The Data Exacell project also included diverse outreach activities to broaden engagement and workforce development. PSC delivered 15 XSEDE HPC Monthly Workshops on Big Data that featured topics involving high-performance data analytics directly related to the Data Exacell. Topics included graph analytics with RDF and SPARQL, Hadoop, Spark, and artificial intelligence.
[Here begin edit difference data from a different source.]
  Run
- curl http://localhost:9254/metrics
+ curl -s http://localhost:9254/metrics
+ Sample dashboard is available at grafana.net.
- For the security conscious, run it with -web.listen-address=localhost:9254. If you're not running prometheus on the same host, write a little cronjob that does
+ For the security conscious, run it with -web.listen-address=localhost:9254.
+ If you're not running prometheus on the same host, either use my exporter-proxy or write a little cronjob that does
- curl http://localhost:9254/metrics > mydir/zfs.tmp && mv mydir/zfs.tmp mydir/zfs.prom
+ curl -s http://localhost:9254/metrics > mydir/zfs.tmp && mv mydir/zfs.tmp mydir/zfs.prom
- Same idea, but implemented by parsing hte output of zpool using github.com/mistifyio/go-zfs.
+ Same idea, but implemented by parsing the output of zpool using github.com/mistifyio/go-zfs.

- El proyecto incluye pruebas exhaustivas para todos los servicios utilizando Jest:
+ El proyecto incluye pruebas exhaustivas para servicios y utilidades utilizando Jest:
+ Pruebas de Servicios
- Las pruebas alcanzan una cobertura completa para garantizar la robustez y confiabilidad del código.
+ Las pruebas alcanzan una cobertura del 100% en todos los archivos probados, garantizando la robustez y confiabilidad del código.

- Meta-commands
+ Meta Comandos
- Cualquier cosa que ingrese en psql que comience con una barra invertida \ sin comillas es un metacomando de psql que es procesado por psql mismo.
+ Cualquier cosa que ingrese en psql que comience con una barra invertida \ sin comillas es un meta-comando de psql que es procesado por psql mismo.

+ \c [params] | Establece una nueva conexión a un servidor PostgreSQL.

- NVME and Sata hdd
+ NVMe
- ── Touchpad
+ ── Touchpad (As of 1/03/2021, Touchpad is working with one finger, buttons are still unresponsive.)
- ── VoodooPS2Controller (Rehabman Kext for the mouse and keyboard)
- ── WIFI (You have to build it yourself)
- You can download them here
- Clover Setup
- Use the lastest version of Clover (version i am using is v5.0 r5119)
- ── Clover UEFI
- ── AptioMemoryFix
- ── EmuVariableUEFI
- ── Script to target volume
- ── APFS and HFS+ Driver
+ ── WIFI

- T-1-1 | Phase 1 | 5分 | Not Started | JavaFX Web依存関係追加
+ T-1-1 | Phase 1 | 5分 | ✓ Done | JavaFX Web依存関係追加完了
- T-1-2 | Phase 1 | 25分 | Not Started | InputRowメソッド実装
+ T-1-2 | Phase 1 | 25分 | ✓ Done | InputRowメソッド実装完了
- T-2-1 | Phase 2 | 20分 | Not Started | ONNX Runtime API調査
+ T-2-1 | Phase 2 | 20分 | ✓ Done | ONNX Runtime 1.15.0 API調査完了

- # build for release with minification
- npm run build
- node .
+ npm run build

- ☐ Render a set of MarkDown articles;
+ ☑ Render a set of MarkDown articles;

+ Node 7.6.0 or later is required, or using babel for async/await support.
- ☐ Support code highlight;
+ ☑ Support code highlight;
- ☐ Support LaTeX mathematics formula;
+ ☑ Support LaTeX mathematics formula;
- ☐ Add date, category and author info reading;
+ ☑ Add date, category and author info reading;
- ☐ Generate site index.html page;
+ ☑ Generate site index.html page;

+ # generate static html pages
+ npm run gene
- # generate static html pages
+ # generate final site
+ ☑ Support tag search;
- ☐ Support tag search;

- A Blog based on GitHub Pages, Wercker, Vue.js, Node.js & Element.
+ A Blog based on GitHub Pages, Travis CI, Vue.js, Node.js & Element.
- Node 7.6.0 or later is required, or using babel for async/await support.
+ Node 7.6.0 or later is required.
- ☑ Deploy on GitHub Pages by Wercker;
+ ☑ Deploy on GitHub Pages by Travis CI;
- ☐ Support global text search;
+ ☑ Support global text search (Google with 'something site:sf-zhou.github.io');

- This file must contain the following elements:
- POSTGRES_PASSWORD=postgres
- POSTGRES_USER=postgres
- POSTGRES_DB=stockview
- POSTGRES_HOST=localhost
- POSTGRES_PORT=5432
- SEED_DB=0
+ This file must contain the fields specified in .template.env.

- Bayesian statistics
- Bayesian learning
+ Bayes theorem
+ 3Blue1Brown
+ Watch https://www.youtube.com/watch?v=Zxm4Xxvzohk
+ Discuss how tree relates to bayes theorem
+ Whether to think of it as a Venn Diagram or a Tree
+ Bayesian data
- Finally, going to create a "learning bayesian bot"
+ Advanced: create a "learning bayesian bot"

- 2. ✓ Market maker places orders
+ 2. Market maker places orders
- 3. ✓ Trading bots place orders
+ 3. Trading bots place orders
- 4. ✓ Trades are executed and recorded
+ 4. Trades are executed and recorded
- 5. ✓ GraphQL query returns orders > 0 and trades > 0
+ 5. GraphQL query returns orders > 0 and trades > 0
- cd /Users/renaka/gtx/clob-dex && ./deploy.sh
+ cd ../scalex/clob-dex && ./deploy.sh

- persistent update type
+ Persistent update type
All the workshops consisted of interactive, HD video instruction, originated at PSC and telecast to remote locations, with hands-on exercises to ensure that participants emerged ready to apply skills learned to their own research problems. The workshops reached 5,015 participants at 64 institutions.
The Data Exacell also supported undergraduate and high school internships through which students developed skills in big data, system monitoring, filesystems, wide-area networking, and HPC.
The Data Exacell also supported undergraduate and high school internships through which students developed skills in big data, system monitoring, filesystems, wide-area networking, and high performance computing.